ProblemaDurante la stagione tutto viene continuamente interrotto e stravolto: le finestre della Nazionale spezzano il campionato in settimana, e il mercato sempre aperto permette di rifare la squadra in corsa (un paio di stagioni fa Mannion ha lasciato Varese dopo appena 2 giornate) — persino appena prima dei playoff, che nel basket sono ciò che conta davvero.
SoluzioneNazionale solo d'estate, senza finestre durante la stagione. E mercato a due finestre chiuse come nel calcio: dopo la 1ª giornata si chiude, riapre solo a gennaio per un mese, poi è bloccato — niente acquisti last-minute per i playoff. Così il pubblico si affeziona alla squadra e non si ritrova un giocatore nuovo ogni domenica.
ProblemaL'arrivo della NBA Europe rischia di far scomparire il nostro campionato.
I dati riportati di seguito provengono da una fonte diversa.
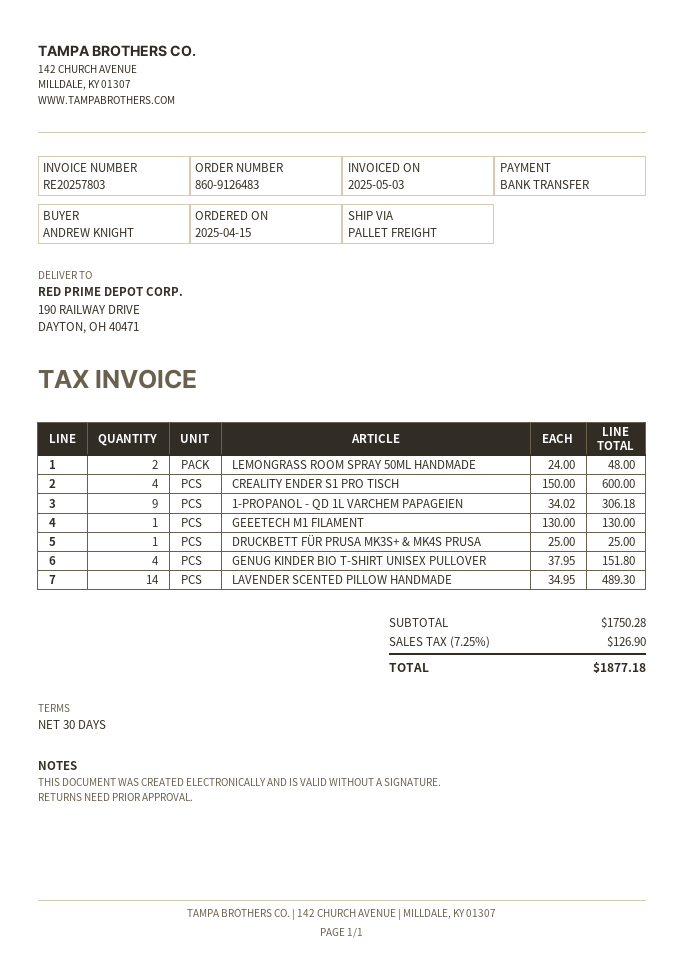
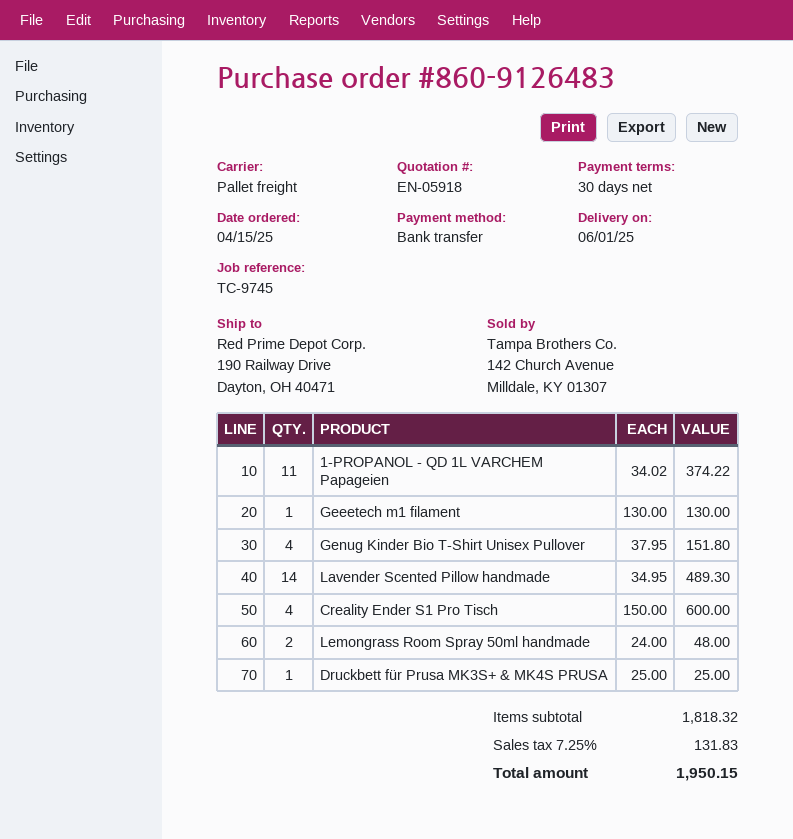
1-PROPANOL - QD 1L VARCHEM PAPAGEIEN: 9 x 34.02 = 306.18 -> 11 x 34.02 = 374.22
subtotal: 1750.28 -> 1818.32
tax: 7.25% = 126.90 -> 7.25% = 131.83
total: 1877.18 -> 1950.15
Il pericolo è il “modello hockey”: società come Bolzano non giocano più per lo scudetto italiano ma in leghe sovranazionali, svuotando il torneo nazionale.
SoluzioneUn campionato snello e con poche partite, di qualità, è la nostra difesa: rende sostenibile e appetibile restare nei campionati europei-italiani invece di emigrare, salvando l'identità del movimento di fronte alla NBA Europe. Tutte le proposte precedenti vanno in questa direzione.